Renewable energy in focus: In5Se5Br, a solid material with promising thermoelectric properties for industrial applications

Abstract

We obtained via solid state synthesis needle-shaped crystals of In5Se5Br crystallizing in the space group Pmn21 and containing indium simultaneously in three different oxidation states: In+, formal In2+ and In3+. Bulk sample of In5Se5Br shows n-type conductivity and linear increase of Seebeck voltage with the temperature difference increase.

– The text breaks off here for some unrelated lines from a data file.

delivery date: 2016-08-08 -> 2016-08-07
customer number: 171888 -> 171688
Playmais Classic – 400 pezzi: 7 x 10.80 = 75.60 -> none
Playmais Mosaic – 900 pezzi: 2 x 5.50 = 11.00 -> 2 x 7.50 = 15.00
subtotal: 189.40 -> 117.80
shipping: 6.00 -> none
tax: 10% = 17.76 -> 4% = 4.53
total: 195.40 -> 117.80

Seebeck voltage of approx. 720mV is recorded at a temperature difference of 80K, corresponding to a Seebeck coefficient −8900μV/K. A voltage increase up to 250mV is recorded within 10min upon application of a 27K temperature difference between the contacts. On-off switching of the heating source unveils repeatable results. Linear I–U behavior with a resistivity of 2.32×1011Ω is observable for individual needles of In5Se5Br. In bulk In5Se5Br the resistivity oscillates between 2.6MΩ and 23MΩ. DTA and HT-powder XRD data show incongruent melting to InBr, InSe and In2Se3 at 805K. The ternary compound expands 1.02% along [010] showing a coefficient of thermal expansion αb=2.3(4)×10−5K−1. Lower expansions of 0.6% and 0.16% along a and c axes corresponding to mean coefficients of thermal expansion of αa¯=1.3(1)×10−5K−1, αc¯=4.4(5)×10−6K−1 are observed. Thin layer growing of In5Se5Br on glass substrate with targeted doping/substitutions can improve the sample conductivity, increase the Seebeck coefficient and lower the thermal conductivity making In5Se5Br a good alternative material for industrial thermoelectric applications.